Síndrome da impunidade

29/09/2013 12:48:38 por Eugênio Nascimento em Colunas

Antônio Ponciano Bezerra - Professor do Departamento de Letras da UFS

                           Infelizmente, as linguagens e as línguas se prestam para velar o mal, a violência, os crimes. O mau uso de palavras, de expressões e de instrumentos gramaticais pode glorificar ou degradar pessoas e seus atos. A simples troca (ou escolha, consciente ou por ignorância) de uma partícula linguística, como a preposição, desfigura atos humanos ou escamoteia (mascara) violências praticadas pelo homem (espécie humana), em sociedade.

                         Há visíveis diferenças entre as expressões: “dona de casa”  e “dona da casa”, “objeto de conhecimento” e “objeto do conhecimento”. A responsabilidade por essas diferenças de sentido, nesses enunciados, atribui-se, indubitavelmente, à seleção e uso das duas modalidades da preposição. É, exatamente, a mesma diferença que se evidencia no “bom uso”, oral ou escrito, da língua portuguesa por segmentos da mídia local. O melhor exemplo desses desmandos linguísticos encontra-se em matérias jornalísticas que se referiram ao lamentável episódio ocorrido na Universidade Federal de Sergipe, em 19 de agosto, que culminou com o assassinato (a morte) da servidora Danielle Bispo Santos, dentro dos muros dessa instituição de ensino superior.

                       Manchetes e outras chamadas de jornais e mídia falada e televisiva bradaram: “O assassinato da UFS”, “O crime da UFS” e outras propostas ‘informativas’ semelhantes, tão estúpidas e maléficas que nada ficam a dever ao ato de violência a que se referem.
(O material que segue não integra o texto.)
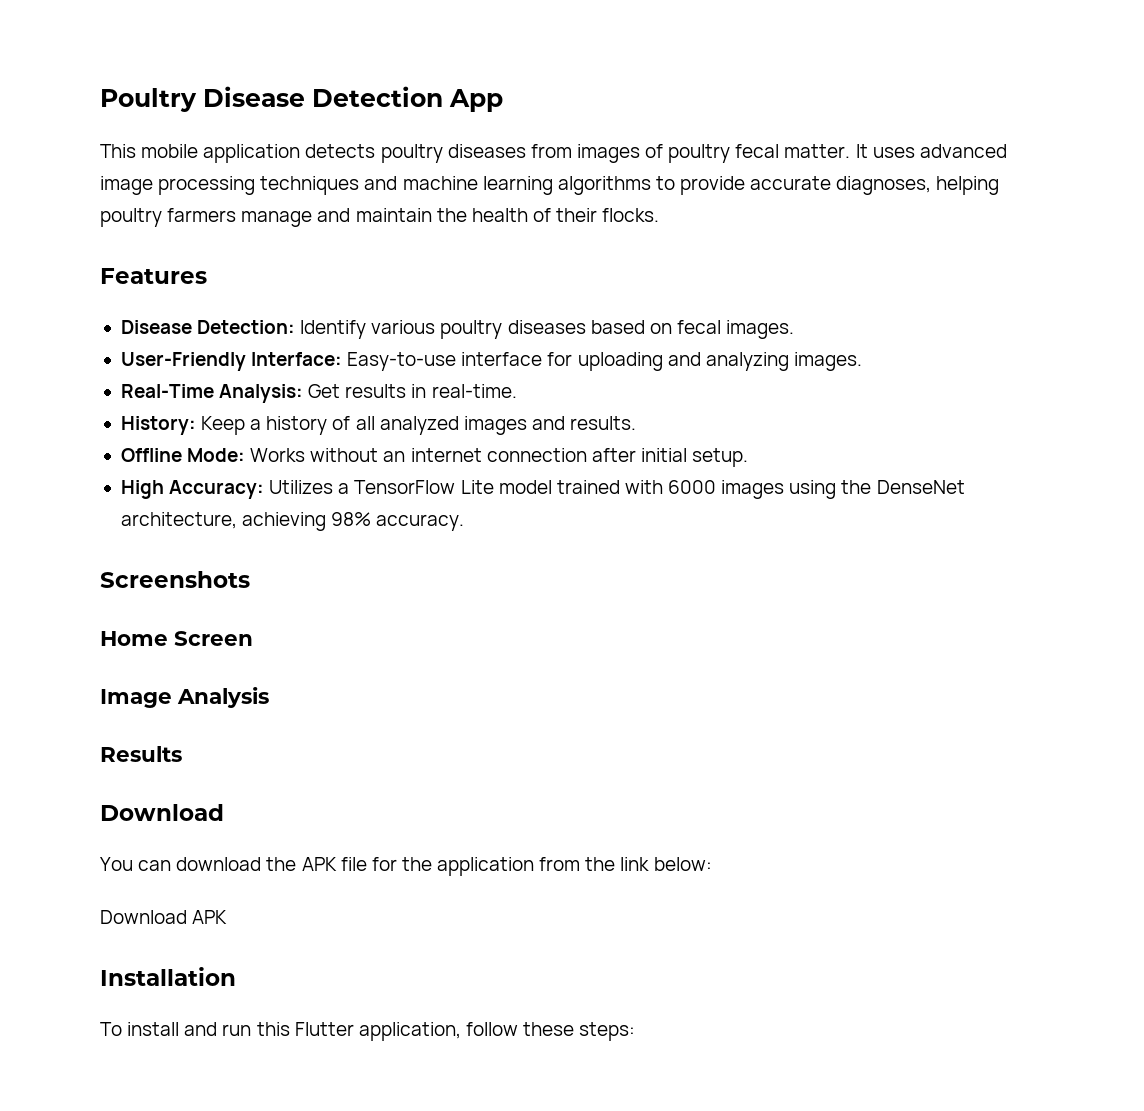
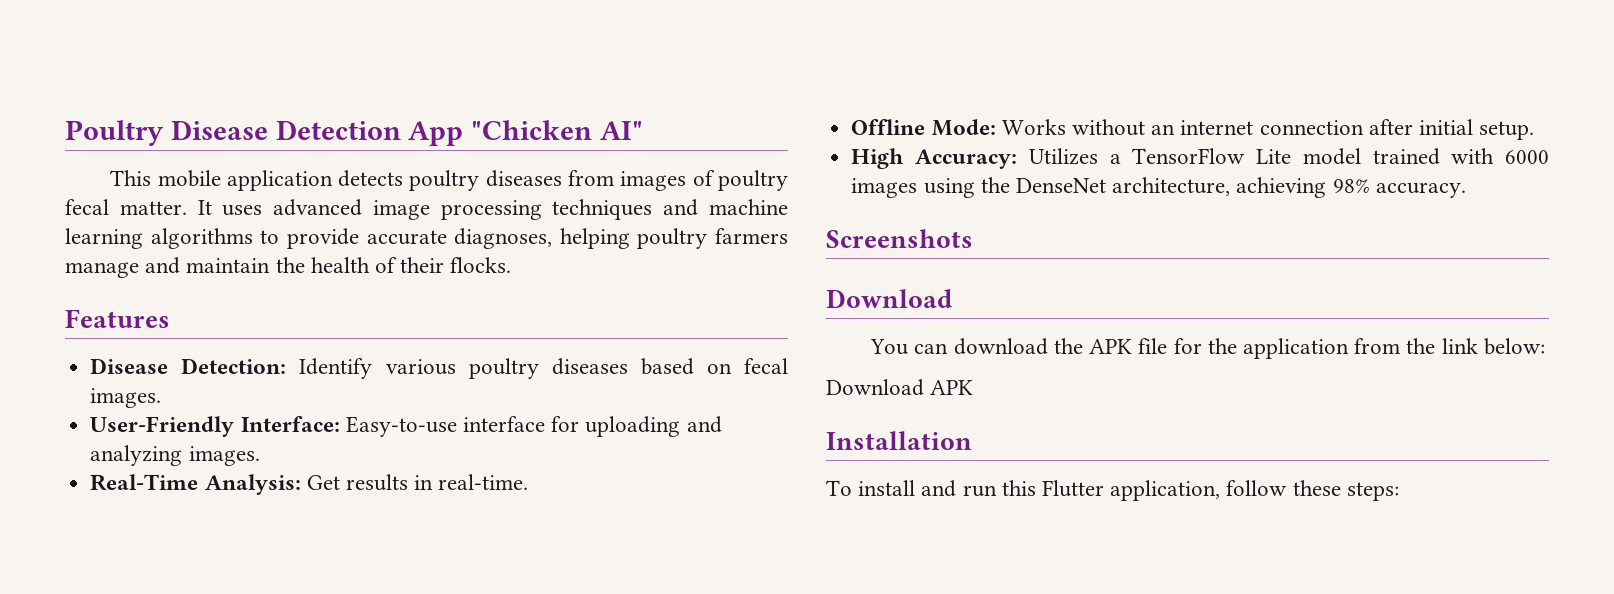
- Poultry Disease Detection App
+ Poultry Disease Detection App "Chicken AI"
- History: Keep a history of all analyzed images and results.
- Home Screen
- Image Analysis
- Results

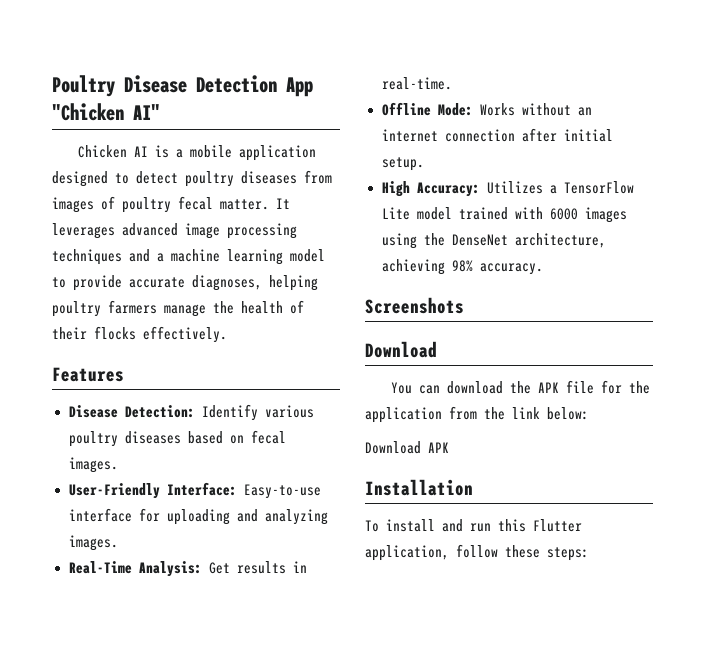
- This mobile application detects poultry diseases from images of poultry fecal matter.
+ Chicken AI is a mobile application designed to detect poultry diseases from images of poultry fecal matter.
- It uses advanced image processing techniques and machine learning algorithms to provide accurate diagnoses, helping poultry farmers manage and maintain the health of their flocks.
+ It leverages advanced image processing techniques and a machine learning model to provide accurate diagnoses, helping poultry farmers manage the health of their flocks effectively.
Ao lado dessas pérolas da ignorância, acompanha o truísmo, que já não é grande recurso linguístico, agora, aparece transformado em um perverso chavão: “ausência de segurança da UFS”. Todas em destaque, todas ganharam privilegiados espaços jornalísticos.

                      Numa rapidez que desafia a velocidade da luz, apressados intérpretes dos males, chagas e mazelas sociais não poupam a sua mente classificatória e espontânea em que instintos violentos e criminosos são reduzidos, solenemente, à expressão romântica “ato passional”. As adjetivações atendem a esses desvãos, turvam o ato violento do autor do crime, conduzem o foco da ação criminosa para o espaço, o lócus, onde o crime aconteceu  e a concretização do ato se deve à falta de segurança no local. Na minha época de estudante, essa ilogicidade era conhecida por raciocínio de jerico. Crime é signo de violência independente das formas adjetivais que podem cercá-lo, como recurso para abrandar a punição ou dar asas à impunidade, essa velha senhora cujo peso e força superam, na sociedade brasileira,  a justiça, políticos e presidente da República. Vive-se, aqui, o sombrio e imperioso lema: “mate que a impunidade garante”.

                     As universidades são espaços livres, plurais, abertos, públicos que lutam, diuturnamente, por sua sobrevivência. Nenhuma mídia, falada ou escrita, cometeu a ousadia de referir-se a um crime recentemente acontecido, no espaço físico de um quartel, e também qualificado de “passional”, com uso de expressões do tipo “o crime do quartel”, “o assassinato do quartel” ou mesmo “ausência de segurança do/no quartel”. Esses acintes foram evitados, silenciosamente poupados. Os motivos são fáceis de deduzir. Com certeza, faltou-lhe topete. Não são poucos os casos de mutilações, distorções, descontextualizações e inversões do que falamos e informamos em entrevistas que, depois de editadas, nos chegam reduzidas a desinformações, dando margem a processos por danos morais. Exceções existem, mas não são poucas as vezes que repórteres ‘tensionam’ ambientes de entrevistas e tratam muito mal seus entrevistados, como recentemente fui alvo. São os mesmos “profissionais’, às vezes, em lugares diversos, que trocam as preposições (apesar das inúmeras assessorias e aulas de ‘não morda a língua’, insistem em regar a mente com cosméticos ou outras substâncias alienantes) e transformam o ‘amador’ na ‘coisa amada’ (entenda-se: o crime, o criminoso, pelo local do crime), bem “melhor” que Camões.